The site of the present parish church of St Barnabas at Bromborough, is believed to have been the site of a Saxon monastery established by Aethelfred, the “Lady of the Mercians”, the daughter of King Alfred in 912AD, but which was destroyed before the coming of the Normans.[3] Both Tanner’s 1744 edition of Notitia Monastica and Knowles & Hancock’s Medieval Religious Houses England &Wales[4] record a tradition that a Saxon monastery was established at a place named Brunnesburgh, which was identified as Bromborough, by W M Gallichan in his book on Cheshire in 1905.[5] The present church at Bromborough dates only from 1863-4, however the description left by the Cheshire antiquarian Ormerod in the early 19th Century of the earlier Norman church hints at the possibility of a previous Saxon building on the site.

Ormerod visited the old church of Bromborough in 1816, and believed it to be of either a pre or early post Conquest date. He described the church’s interior as having a semi-circular arch dividing the nave and chancel, with chevron mouldings on the chancel doorway, and possibly containing fragments of an earlier Saxon building.[6] During Victorian rebuilding work at St Barnabas, further evidence supporting the claim that Bromborough was the site of a possible Saxon monastery also emerged, when fragments of a Saxon base and cross were found.[7]

On the island of Hilbre, named after an unknown saint, St Hildeburgh, it has been suggested by some local historians that a Saxon monastic cell already existed prior to the Conquest[8]. The evidence for this essentially dates from the nineteenth century when a cross and grave cover were discovered, as well as a grave containing four skeletons, giving rise to a rumoured “Monks Graveyard”.[9].

The carvings on the cross head however, have been dated to only around c1030, [10]while the age of the skeletons has never been identified.[11] While this suggests that an early monastic link with Hilbre is doubtful, there is enough evidence to suggest that it was perhaps a place of religious retreat and pilgrimage to a shrine of St Hildeburgh many years before being colonised by monks after the Norman conquest.

At the time of the Norman conquest, there were thirty seven religious houses in England all belonging to the Benedictine order and dating from a monastic revival that had occurred in the tenth century. None of these houses were situated north of the River Trent. However after the conquest, the period from 1075 until 1225, saw English monastic houses founded at a rate faster than at any other comparable time in history[12], and it was during this period that the monastic houses at Birkenhead, and then at Stanlaw (Stanlow) were established.

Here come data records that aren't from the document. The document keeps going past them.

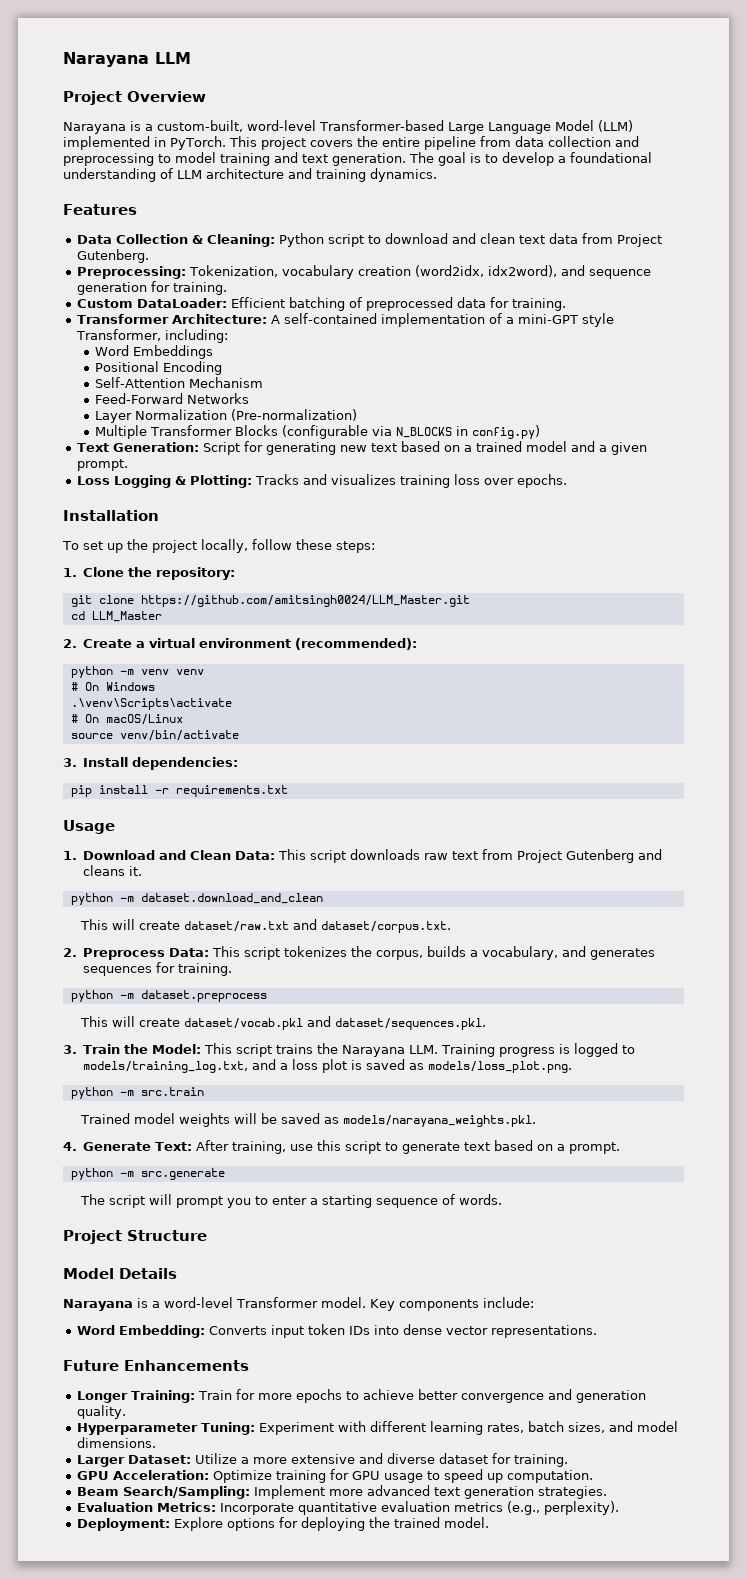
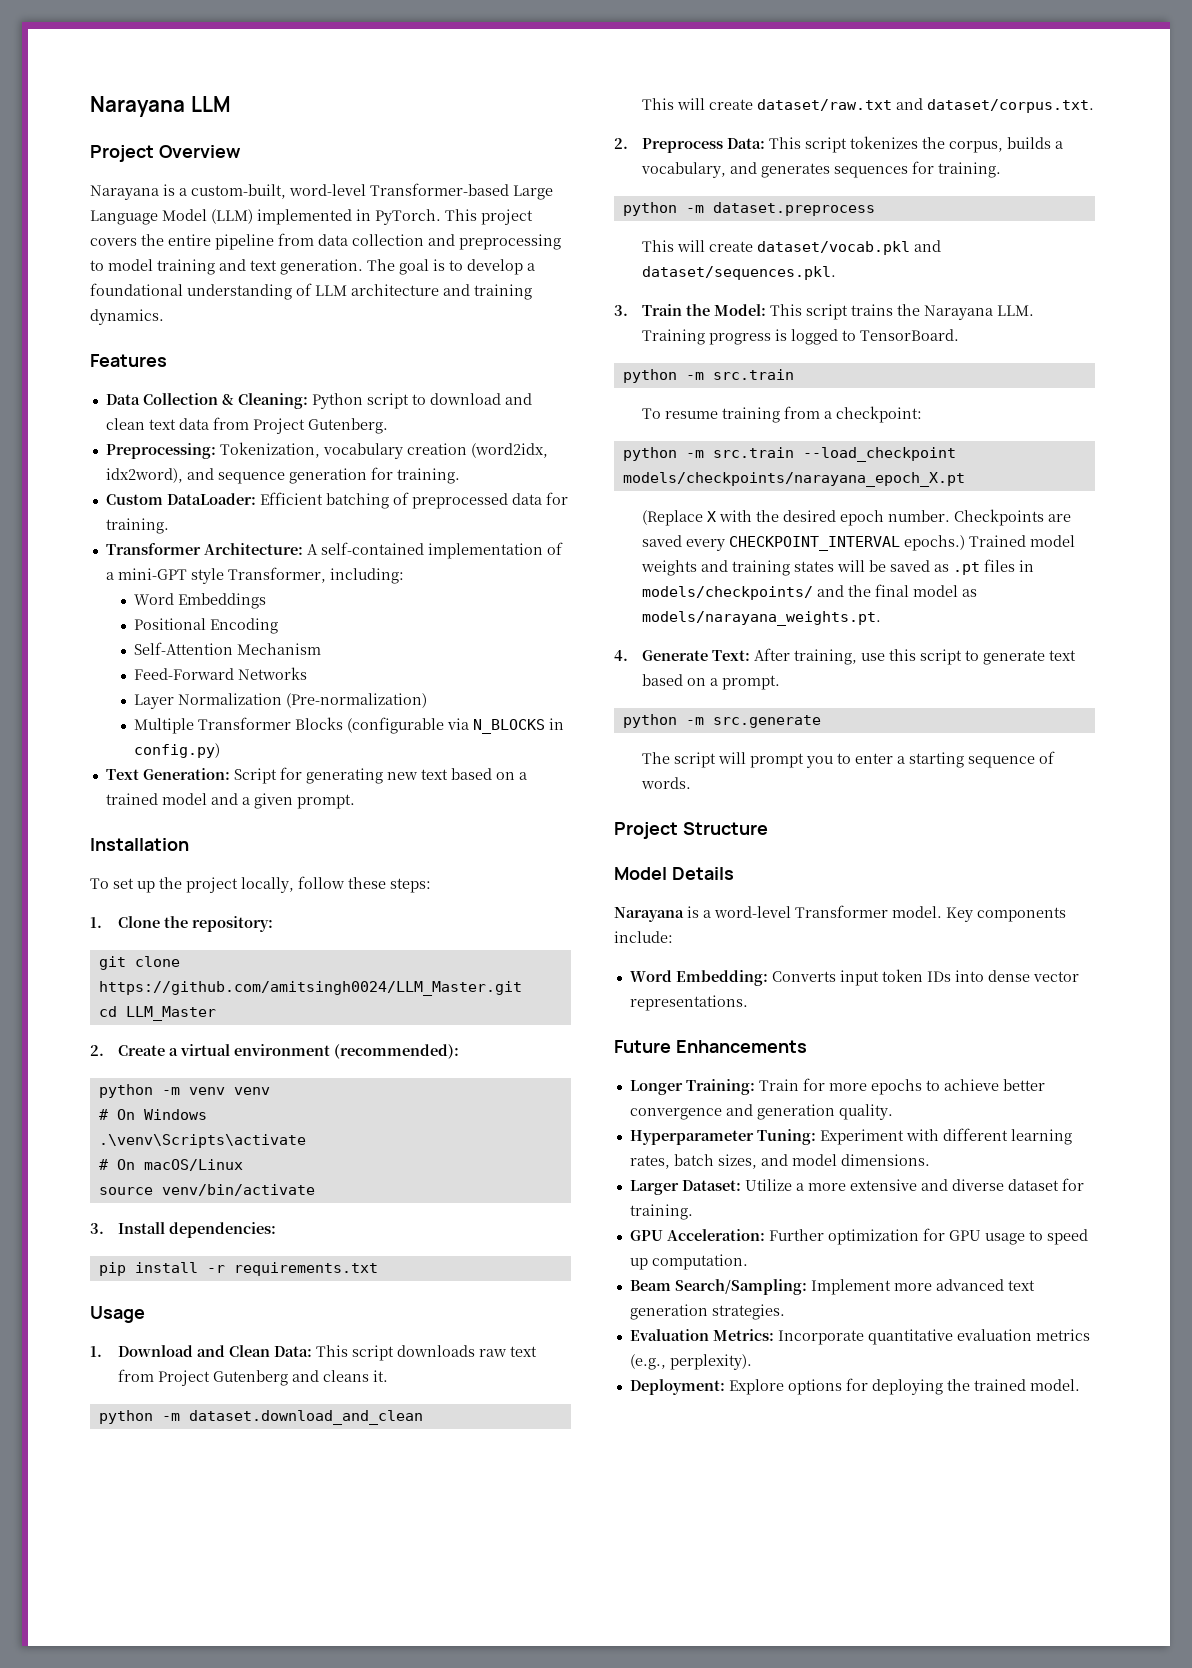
- Loss Logging & Plotting: Tracks and visualizes training loss over epochs.
- 3. Train the Model: This script trains the Narayana LLM. Training progress is logged to models/training_log.txt, and a loss plot is saved as models/loss_plot.png.
+ 3. Train the Model: This script trains the Narayana LLM. Training progress is logged to TensorBoard.
  python -m src.train
- Trained model weights will be saved as models/narayana_weights.pkl.
+ To resume training from a checkpoint:
+ python -m src.train --load_checkpoint models/checkpoints/narayana_epoch_X.pt
+ (Replace X with the desired epoch number. Checkpoints are saved every CHECKPOINT_INTERVAL epochs.) Trained model weights and training states will be saved as .pt files in models/checkpoints/ and the final model as models/narayana_weights.pt.
- GPU Acceleration: Optimize training for GPU usage to speed up computation.
+ GPU Acceleration: Further optimization for GPU usage to speed up computation.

Norman lords and nobles were already great supporters of monasteries in their native Normandy at the time of their arrival in England, having re-founded at least twenty-five monasteries in Normandy before the conquest.[13]  The Normans were enthusiastic supporters of the Benedictine movement, and the building of a new church or the endowing of a monastery played an important part in their lives. One of the main reasons for this was because of their belief in the power of the intercessory prayers of monks offered in religious houses on behalf of their founders or benefactors. These prayers were believed to benefit the souls of the founder or benefactors and their families, to reward them with a place in Heaven and to avoid the internal torments of Hell.

It was the Benedictine order who established the first religious house on Wirral when the priory of St James the Great was established at Birkenhead in around c. 1150-70, under the patronage of Hamon, second Norman baron of Dunham in Cheshire.[14] The Benedictines, or the “Black Monks” whose communities followed the rule of St Benedict, a rule dating back to sixth-century Italy, where by far the most numerous of the religious orders in England, and their houses included such large, and wealthy abbeys such as Glastonbury and Ely[15]. The Benedictines mainly sited their houses in towns or settlements, and while the monks were not strictly of this world in view of their adherence to the religious life, they did live in the world and maintained contacts with it.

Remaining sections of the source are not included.